DIRECTIONS: Please reproduce exactly, and only, the line containing "font-weight: bold ->" and every line after it to the end of the records below, leaving out all pictures.

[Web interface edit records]
Content starts

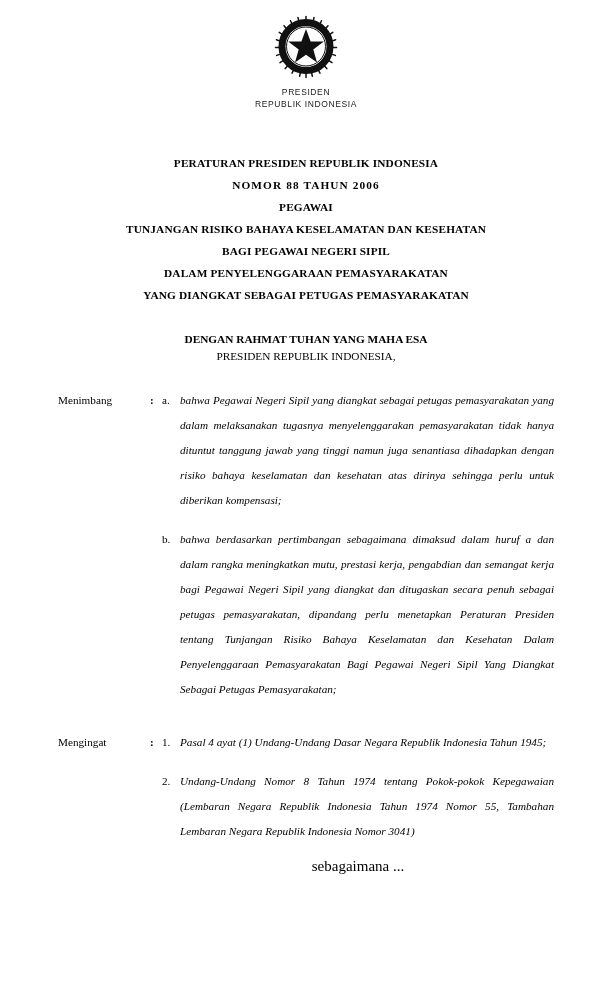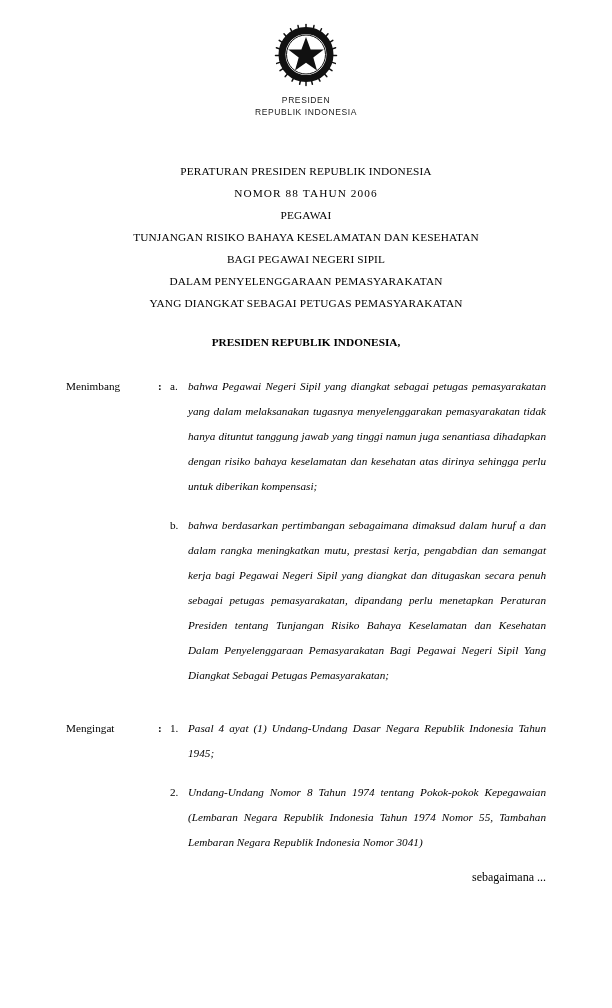"PRESIDEN" .page { padding: 8px -> 0 }
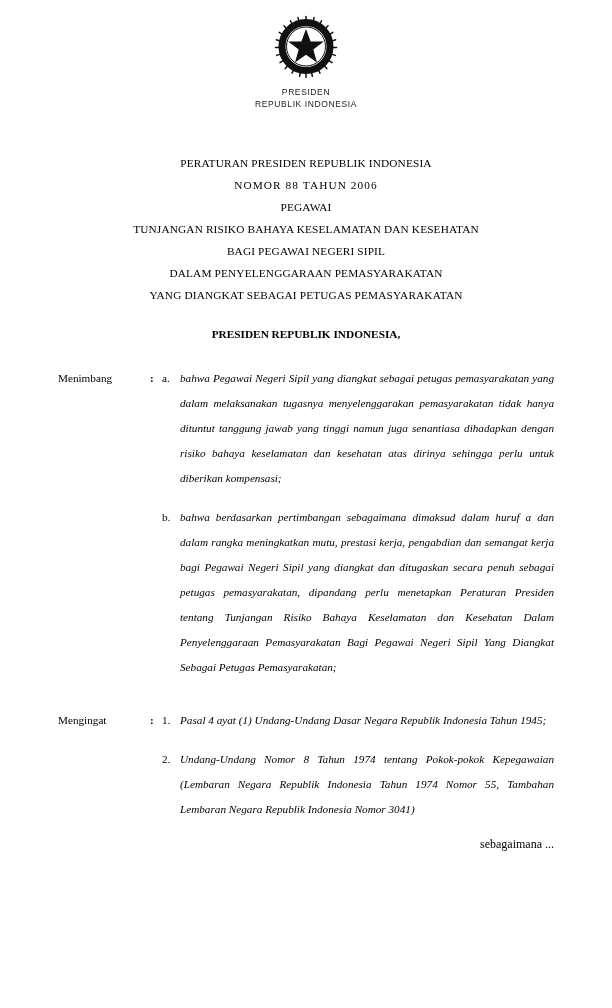"PERATURAN PRESIDEN REPUBLIK INDONESIA" .title-block { font-weight: normal -> bold }
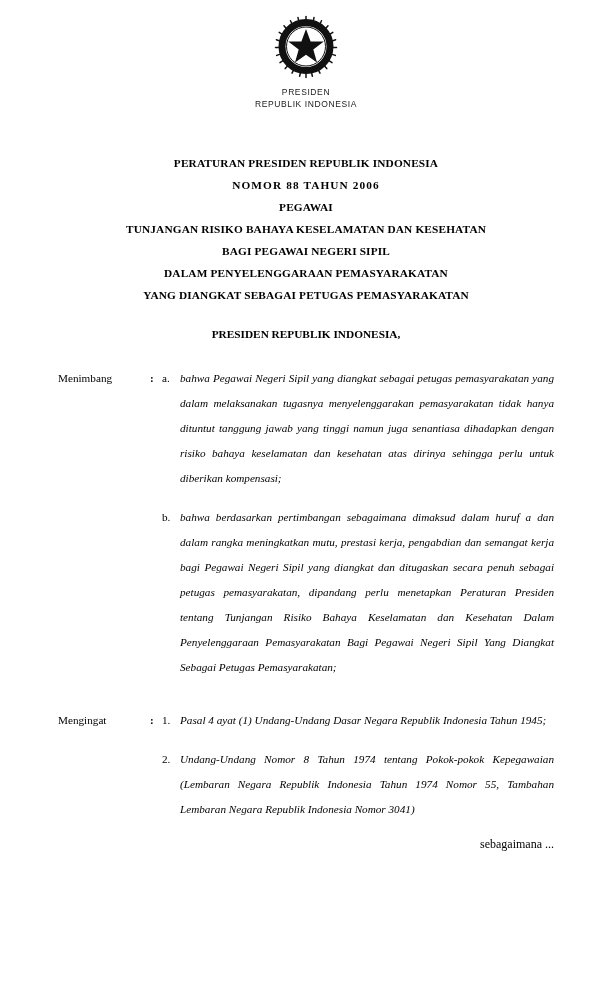"DENGAN RAHMAT TUHAN YANG MAHA" div.subtitle-block { html: none -> <div>DENGAN RAHMAT TUHAN YANG MAHA ESA</div> }
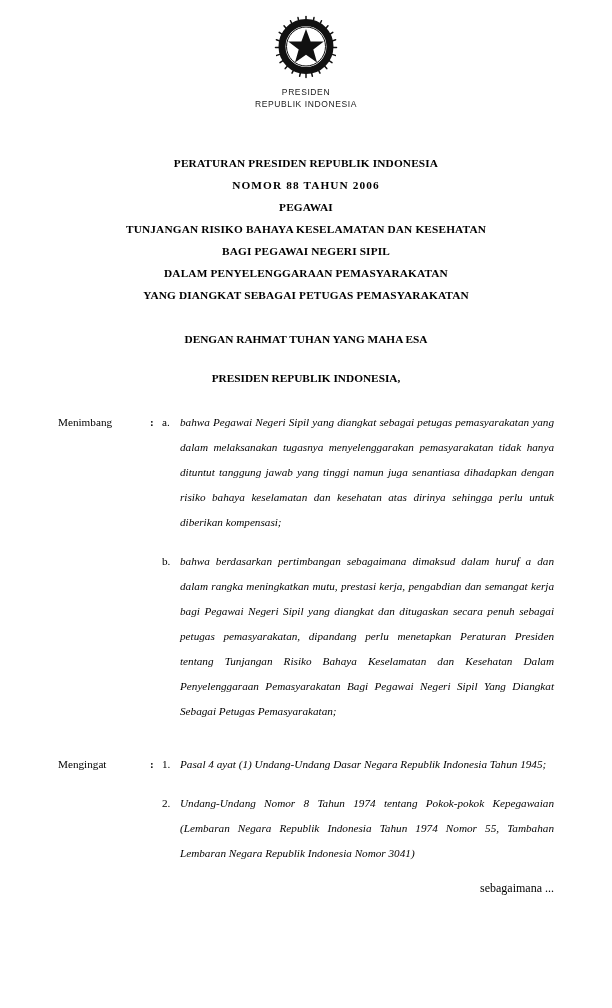"PRESIDEN REPUBLIK INDONESIA," .presiden-line { font-weight: bold -> normal; margin-top: 22px -> none }
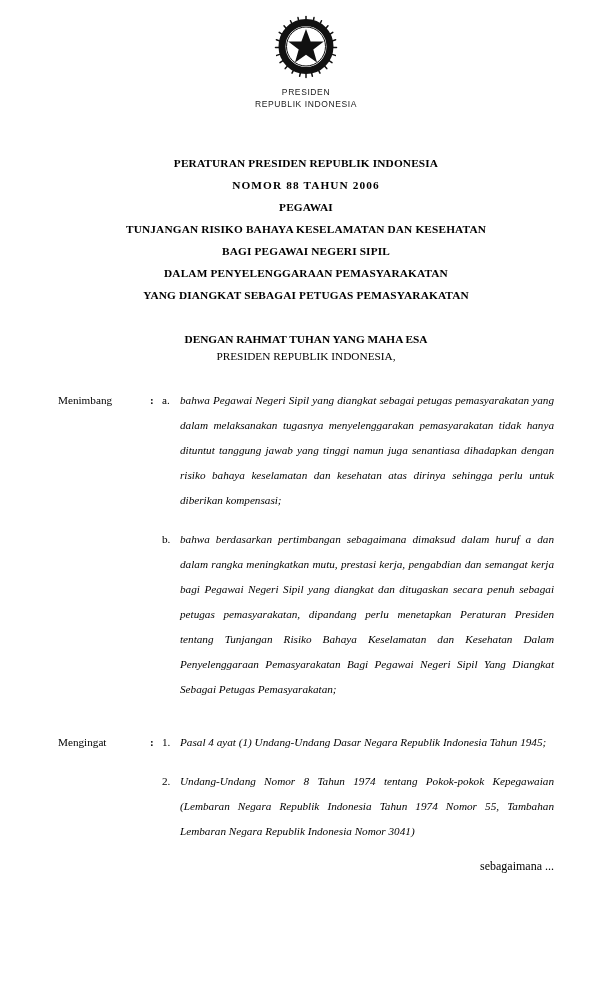"sebagaimana ..." .trailing { font-size: 12px -> 15px; text-align: right -> center }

Content ends

RESPONSE AREA:
"PRESIDEN REPUBLIK INDONESIA," .presiden-line { font-weight: bold -> normal; margin-top: 22px -> none }
"sebagaimana ..." .trailing { font-size: 12px -> 15px; text-align: right -> center }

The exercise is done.